For this step, perform under a hood and wear N95
Add a volume of Acid-Phenol:Chloroform that is equal to the lysate volume before addition of the miRNA Homogenate Additive.
For example, if the original lysate volume was 300 μL, add 300 μL Acid-Phenol:Chloroform.
Be sure to withdraw from the bottom phase in the bottle of Acid-Phenol:Chloroform, because the upper phase consists of an aqueous buffer.
Vortex for 30–60 sec to mix.
Centrifuge for 5 min at maximum speed (10,000 x g) at room temperature to separate the aqueous and organic phases. After centrifugation, the interphase should be compact; if it is not, repeat the centrifugation.
Carefully remove the aqueous (upper) phase without disturbing the lower phase, and transfer it to a fresh tube. Note the volume removed.
Prepare for Final RNA Isolation
Preheat Elution Solution or nuclease-free water to 95°C for use in eluting the RNA from the filter at the end of the procedure.
If the 100% ethanol you plan to use for this procedure is stored cold, warm it to room temperature before starting the Final RNA Isolation.
Enrichment procedure for small RNAs
Add 1/3 volume of 100% ethanol to the aqueous phase recovered from the organic extraction (e.g. add 100 μL 100% ethanol to 300 μL aqueous phase). Mix thoroughly by vortexing or inverting the tube several times.
For each sample, place a Filter Cartridge into one of the Collection Tubes supplied.
Pipet the lysate/ethanol mixture (from the previous step) onto the Filter Cartridge. Up to 700 μL can be applied to a Filter Cartridge at a time. For sample volumes greater than 700 μL, apply the mixture in
successive applications to the same filter.
Centrifuge for ~15 sec to pass the mixture through the filter. Centrifuge at RCF 10,000 x g (typically 10,000 rpm). Spinning harder than this may damage the filters.
Alternatively, vacuum pressure can be used to pull samples through the filter.
Collect the filtrate. If the lysate/ethanol mixture is >700 μL, transfer the flow-through to a fresh tube, and repeat until all of the lysate/ethanol mixture is through the filter. Pool the collected filtrates if multiple passes were done, and measure the total volume of the filtrate.
Add 2/3 volume room temperature 100% ethanol to filtrate (i.e. flow-through). For example, if 400 μL of filtrate is recovered, add 266 μL 100% ethanol. Mix thoroughly.
For each sample, place a Filter Cartridge into one of the Collection Tubes supplied.
Pipet the filtrate/ethanol mixture (from the previous step) onto a second Filter Cartridge. Up to 700 μL can be applied to a Filter Cartridge at a time. For sample volumes greater than 700 μL, apply the mixture in successive applications to the same filter.

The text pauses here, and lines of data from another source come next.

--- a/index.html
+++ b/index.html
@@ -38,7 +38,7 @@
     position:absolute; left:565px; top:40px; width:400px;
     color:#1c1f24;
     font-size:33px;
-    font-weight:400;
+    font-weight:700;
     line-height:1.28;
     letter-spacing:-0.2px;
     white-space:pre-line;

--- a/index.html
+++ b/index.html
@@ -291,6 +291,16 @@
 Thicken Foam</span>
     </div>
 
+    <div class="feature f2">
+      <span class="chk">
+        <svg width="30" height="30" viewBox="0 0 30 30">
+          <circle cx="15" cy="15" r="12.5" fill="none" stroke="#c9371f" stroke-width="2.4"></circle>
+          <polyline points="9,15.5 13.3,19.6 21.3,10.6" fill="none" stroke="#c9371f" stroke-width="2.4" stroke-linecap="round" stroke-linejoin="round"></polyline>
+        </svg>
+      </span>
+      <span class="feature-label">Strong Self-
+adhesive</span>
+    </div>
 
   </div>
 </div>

Centrifuge for ~15 sec to pass the mixture through the filter. Centrifuge at RCF 10,000 x g (typically 10,000 rpm). Spinning harder than this may damage the filters.
Discard the flow-through, and repeat until all of the filtrate/ethanol mixture is through the filter. Reuse the Collection Tube for the washing steps.

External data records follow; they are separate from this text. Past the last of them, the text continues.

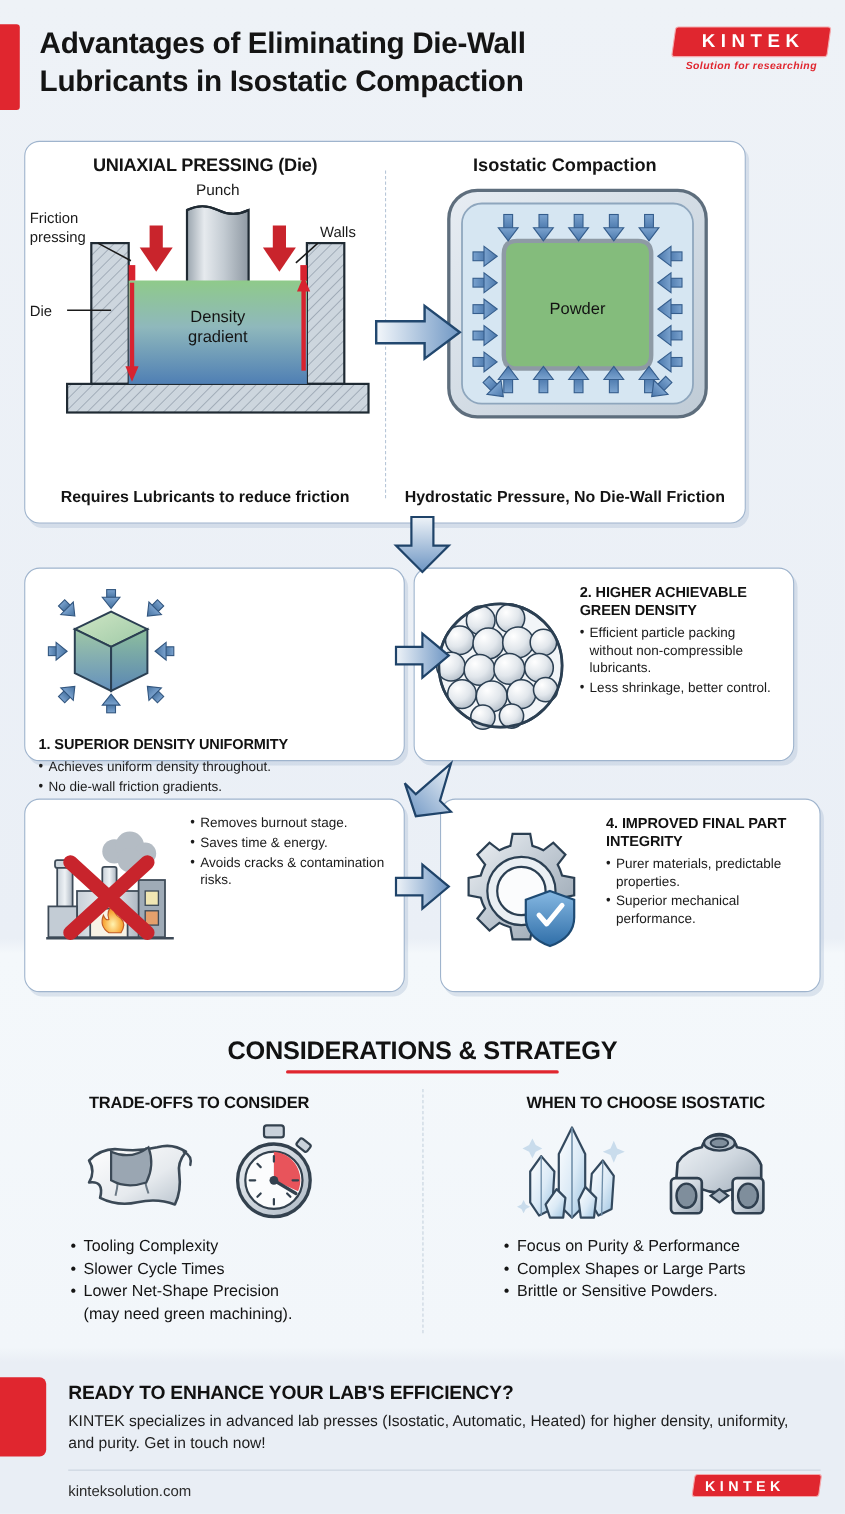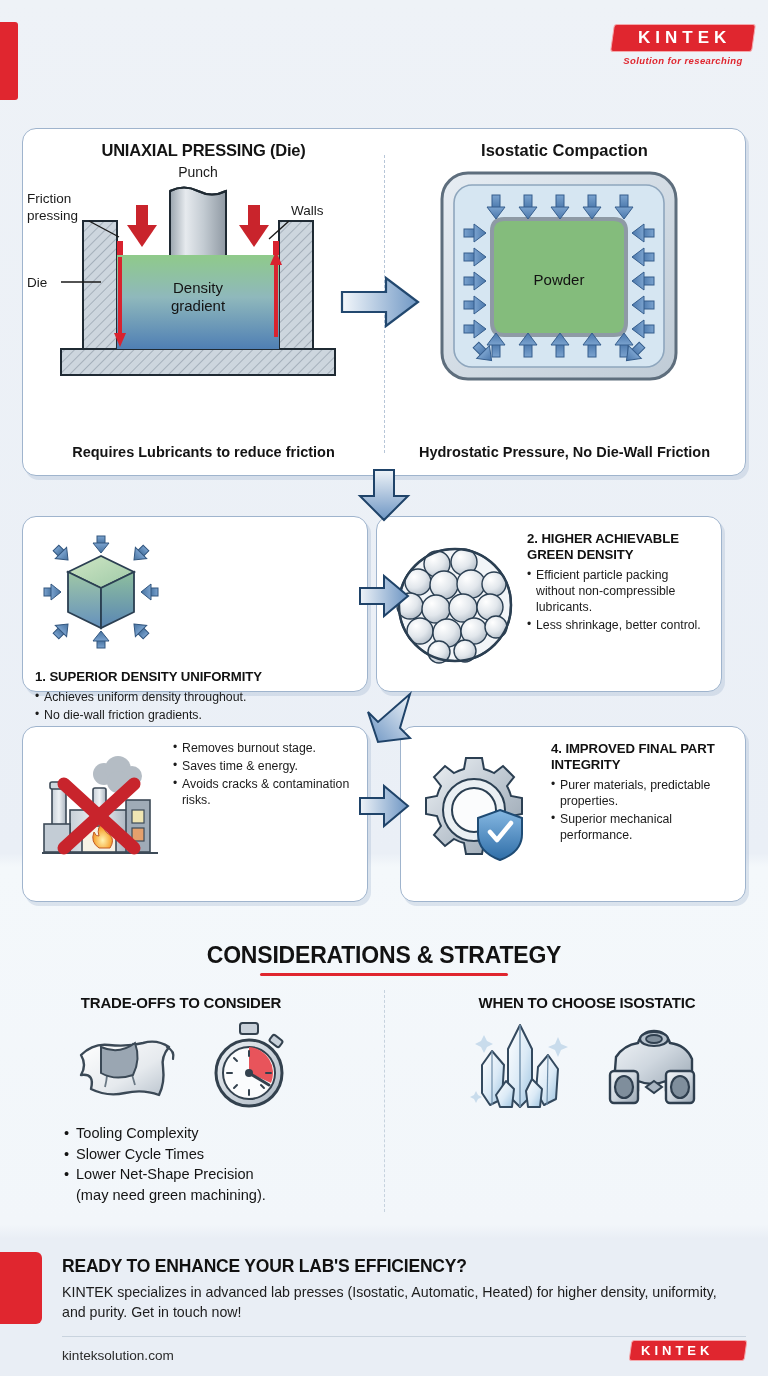--- a/index.html
+++ b/index.html
@@ -157,6 +157,7 @@
 
   <div class="header">
     <div class="header-bar"></div>
+    <div class="header-title">Advantages of Eliminating Die-Wall Lubricants in Isostatic Compaction</div>
     <div class="logo">
       <div class="logo-mark"><span>KINTEK</span></div>
       <div class="logo-tag">Solution for researching</div>

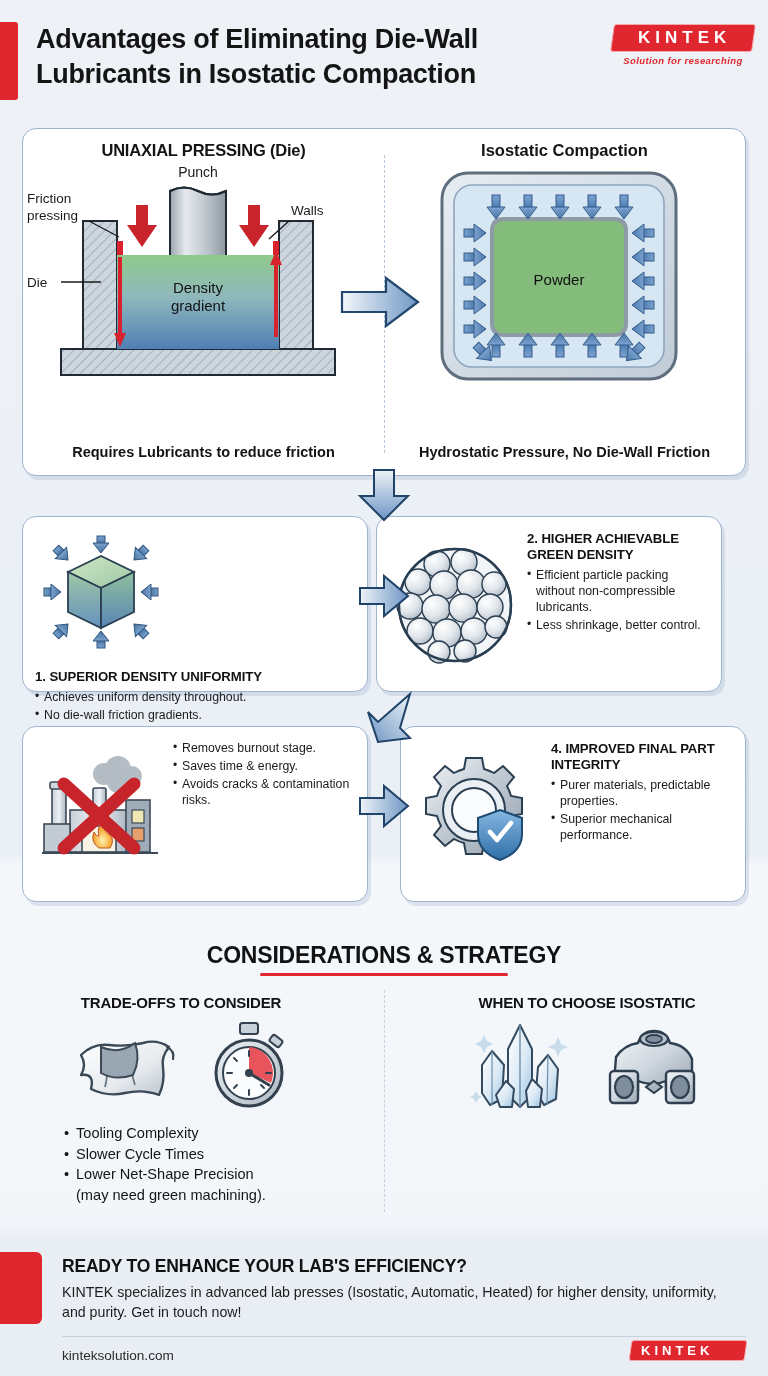--- a/index.html
+++ b/index.html
@@ -52,7 +52,7 @@
   }
 
   
-  .panel-top { left: 22px; top: 128px; width: 724px; height: 348px; }
+  .panel-top { left: 22px; top: 128px; width: 656px; height: 348px; }
   .panel-cols { display: flex; height: 100%; }
   .panel-col { flex: 1; position: relative; padding: 12px 6px 0; }
   .panel-divider {

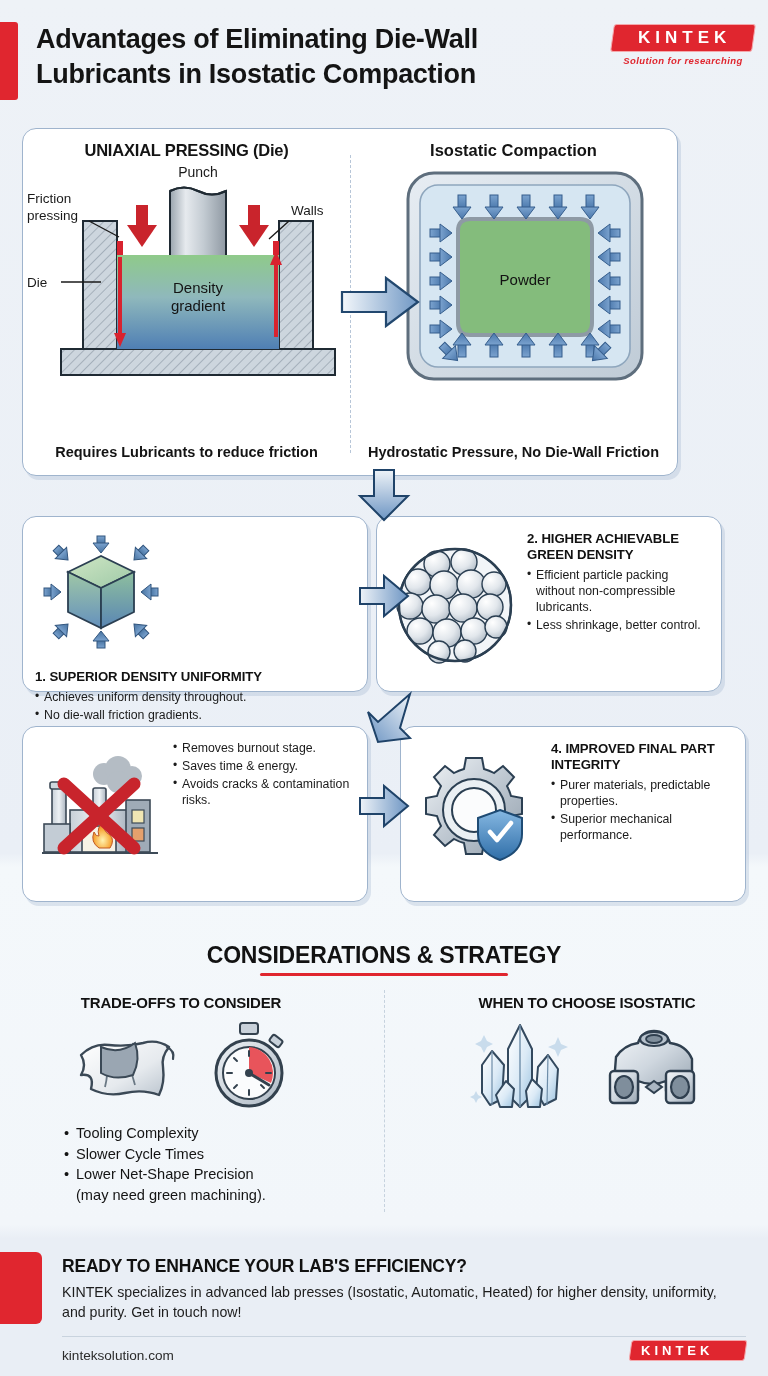--- a/index.html
+++ b/index.html
@@ -718,6 +718,11 @@
             <polygon points="56,58 64,64 56,70 48,64" fill="#aab6c2" stroke="#2f3f4f" stroke-width="2"></polygon>
           </svg>
         </div>
+        <ul class="consider-list">
+          <li>Focus on Purity &amp; Performance</li>
+          <li>Complex Shapes or Large Parts</li>
+          <li>Brittle or Sensitive Powders.</li>
+        </ul>
       </div>
     </div>
   </div>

Apply 700 μL miRNA Wash Solution 1 (working solution mixed with ethanol) to the Filter Cartridge and centrifuge for ~5–10 sec. Discard the flow-through from the Collection Tube, and replace the Filter Cartridge into the same Collection Tube.
Apply 500 μL Wash Solution 2/3 (working solution mixed with ethanol) and draw it through the Filter Cartridge as in the previous step.
Repeat with a second 500 μL aliquot of Wash Solution 2/3.
After discarding the flow-through from the last wash, replace the Filter Cartridge in the same Collection Tube and spin the assembly for 1 min to remove residual fluid from the filter.
Transfer the Filter Cartridge into a fresh Collection Tube (provided with the kit). Apply 100 μL of pre-heated (95°C) Elution Solution or nuclease-free water to the center of the filter, and close the cap. Spin for
~20–30 sec at maximum speed to recover the RNA.
Collect the eluate (which contains the RNA) and store it at –20°C or colder.
Analyze RNA after purification via Spectrophotometer
Dilute the sample 1:50 to 1:500 in water to bring the concentration into
the linear range of the spectrophotometer
Blank the spectrophotometer with water.
Read the absorbance at 260 nm and 280 nm The purity of the RNA can be assessed from the ratio of A260/A280. For highly pure RNA a ratio of 1.8–2.1 is expected.
Note: 100ng - 1ug of total RNA
Analyze miRNA quantitation via Qubit miRNA
Prepare the Qubit‱ working solution by diluting the Qubit‱ microRNA reagent 1:200 in the Qubit‱
microRNA buffer. Use a clean plastic tube each time you prepare a new Qubit‱ working solution.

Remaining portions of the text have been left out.